Wenliang, 34 anni, oftalmologo, non era stato solo fatto oggetto di discredito e di minacce da parte della polizia cinese: l’uomo era stato anche arrestato, per poi essere riabilitato dalla magistratura e dall’opinione pubblica. A riprova di come inizialmente la principale preoccupazione delle autorità locali fosse quella di evitare allarmismo, sottovalutando così i rischi di un’epidemia. 

Dopo la riabilitazione, Li Wenliang era stato poi riammesso in corsia a curare i malati di coronavirus: proprio in questo modo era stato contagiato, contraendo la malattia fino al triste epilogo 

Il medico aveva lanciato il primo incompreso allarme a dicembre, quando, in una chat di gruppo con alcuni ex studenti di medicina, aveva segnalato che ad alcuni pazienti impiegati al mercato ittico locale era stata diagnosticata una malattia molto simile alla Sars. E specifico che, alla luce dei risultati di alcuni test effettuati sugli stessi pazienti quarantenati nell’ospedale dove egli stesso era impiegato, secondo lui si trattava di coronavirus.
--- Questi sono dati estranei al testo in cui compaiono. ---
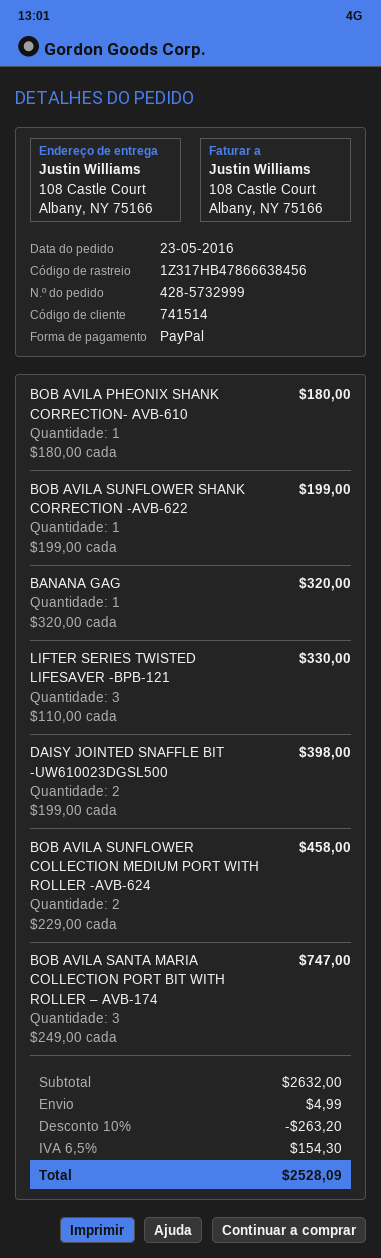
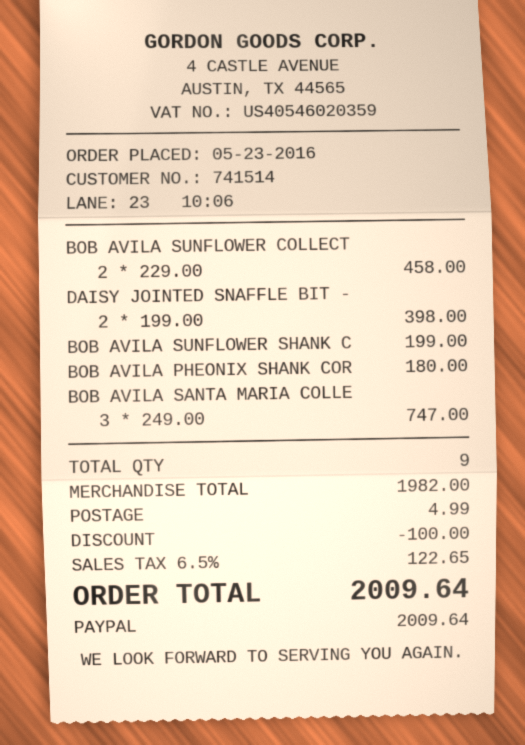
BANANA GAG: 1 x 320.00 = 320.00 -> none
LIFTER SERIES TWISTED LIFESAVER -BPB-121: 3 x 110.00 = 330.00 -> none
subtotal: 2632.00 -> 1982.00
discount: 263.20 -> 100.00
tax: 6.5% = 154.30 -> 6.5% = 122.65
total: 2528.09 -> 2009.64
Alcuni screenshot della medesima chat avevano subito iniziato a circolare senza che il nome di Wenliang venisse cancellato, mettendo in seri guai il medico che venne subito accusato di diffamazione dalla polizia di Wuhan, messo sulla graticola dai media ed arrestato. La riabilitazione è arrivata dopo: ma sempre troppo tardi.